Tout d’abord, il faut traverser la cordillère centrale. Ça, c’est très, très haut… On monte jusqu’à 3 500 mètres. On monte constamment pendant plus d’une heure. On s’aperçoit bien qu’on est très haut puisque la respiration devient difficile…
C’est très long. On traverse la grande ville de San Isidro del General, et on continue jusqu’à la sortie pour la péninsule d’Osa, la route 245, près de Piedras Blanca. À moment donné, on ramasse un gars sur le pouce. On lui dit qu’on va à la Palma. Il y va lui aussi. Une fois arrivé à la Palma, on débarque le gars et on prend une chambre à la première cabina qu’on voit. On dit au propriétaire de la cabina qu’on veut aller dans le Corcovado, et il nous propose d’appeler pour nous. Pas de chance, le téléphone est en dérangement…
Sur ce, on va chercher de l’épicerie pour le camping au petit marché de la Palma. Une fois revenus, on décide d’aller faire un tour à un endroit appelé « Playa Blanca », qu’on avait vu d’annoncer en allant à l’épicerie. Avec un nom pareil (plage blanche) ça doit être un endroit super pour faire de la photo!
L’endroit on on parke la voiture est à côté d’un petit bar qui pratiquait son système de son pour la soirée. On débarque sur la plage. C’est magnifique. Sur le bord, c’est plein de morceaux de coraux. On marche vers la gauche pendant un bout de temps, et à moment donné, un bonhomme vient à notre rencontre. Il voulait absolument nous montrer quelque chose. C’était un authentique paresseux perché tout au haut d’un arbre devant sa maison!
Un peu plus, il y a plein d’arbres genre mangrove qui poussent dans la mer. C’est assez impressionnant. On prend beaucoup de photos. On revient ensuite à la cabina et on va manger au soda d’à côté.

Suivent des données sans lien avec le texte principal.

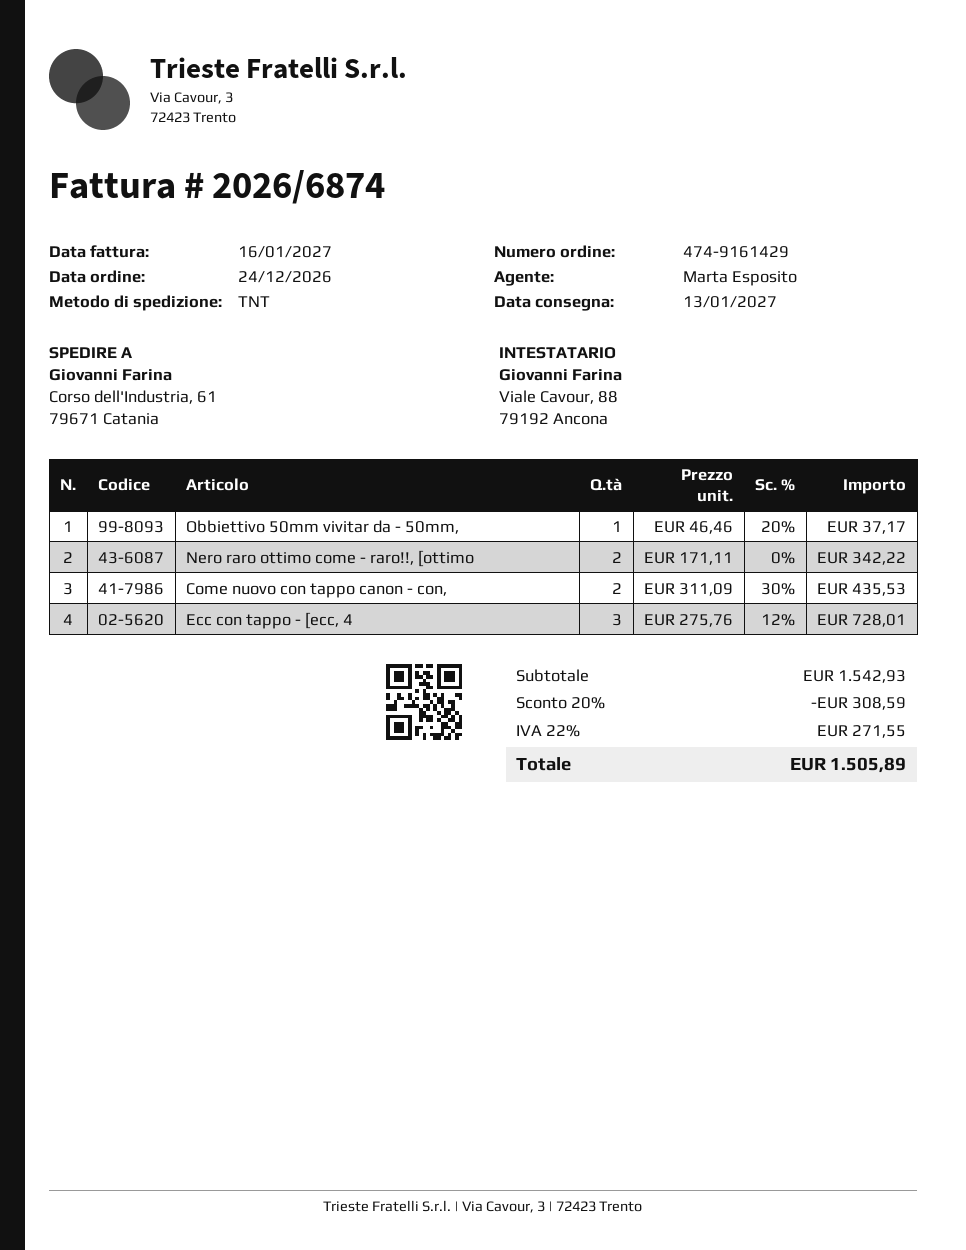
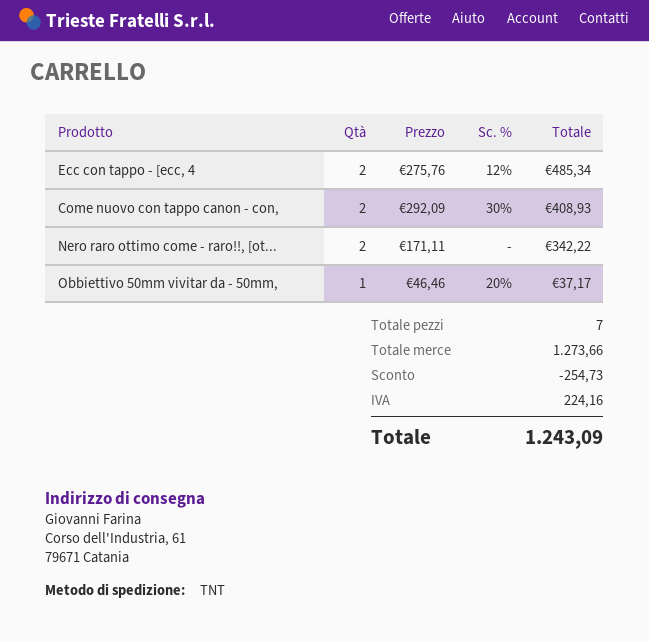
Come nuovo con tappo canon - con,: 2 x 311.09 - 30% = 435.53 -> 2 x 292.09 - 30% = 408.93
Ecc con tappo - [ecc, 4: 3 x 275.76 - 12% = 728.01 -> 2 x 275.76 - 12% = 485.34
subtotal: 1542.93 -> 1273.66
discount: 308.59 -> 254.73
tax: 271.55 -> 224.16
total: 1505.89 -> 1243.09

(19 avril) On se lève, on déjeune au soda d’à côté et on part pour Carate. Notre but est de découvrir l’entrée du parc. À ce moment, on ne sait pas encore comment marche le système pour faire notre excursion…
On passe à Puerto Jimenez pour aller au bureau du parc, mais c’est fermé. On continue plus loin. On fait plusieurs arrêts à des plages superbes, dont une où on va se baigner.
On finit par arriver à Carate, qui est le bout de la route, mais on ne voit rien. Pas une cabane, rien! On trouve un petit chemin de terre très accidenté avec des montées et des descentes à couper le souffle. Après un bon moment, on finit par arriver à un hôtel de luxe appelé le « Luna Lodge ». Pas vraiment ce qu’on cherche…
On retourne sur nos pas et on trouve la « pulperia » dont parlait le guide Lonely Planet. On est accueilli par un bonhomme qui sonnait assez blasé (sonnait comme un Américain ou un Canadien anglais). Il nous explique que le bureau du parc est à 3,5 km de marche en passant par la plage. On essaie pour un bout, mais on rebrousse chemin. Notre but est maintenant de trouver une place à coucher à Puerto Jimenez. On sait maintenant qu’il faut arriver très tôt au bureau du parc pour réserver nos entrées, puisqu’il y a une limite quotidienne de visiteurs.
En revenant vers Puerto Jimenez, on voit trois poupounes en bikini qui font du pouce. Mon réflexe est évidemment d’arrêter et des ramasser. Je n’avais pas remarqué qu’elles avaient avec elles une planche de surf, et il n’y a définitivement pas de place dans le 4×4 pour ça (flute). Je propose alors d’ouvrir les deux vitres en arrière du 4×4 et de passer la planche au travers. Tout le long du voyage, elles ricanent comme des petites filles. On jase un peu, et une d’entre elle nous recommande un hôtel appelé « The Corner ». Après avoir déposé les poupounes, on va voir à « The Corner », mais c’est complet. On descend un coin de rue et on trouve « Cabinas Thomson ». C’est assez bien pour nous et on y prend une chambre. On va ensuite en ville manger et faire un peu d’internet. Demain, il faut être prêts à se lever très tôt pour nous emparer de nos passes de parc!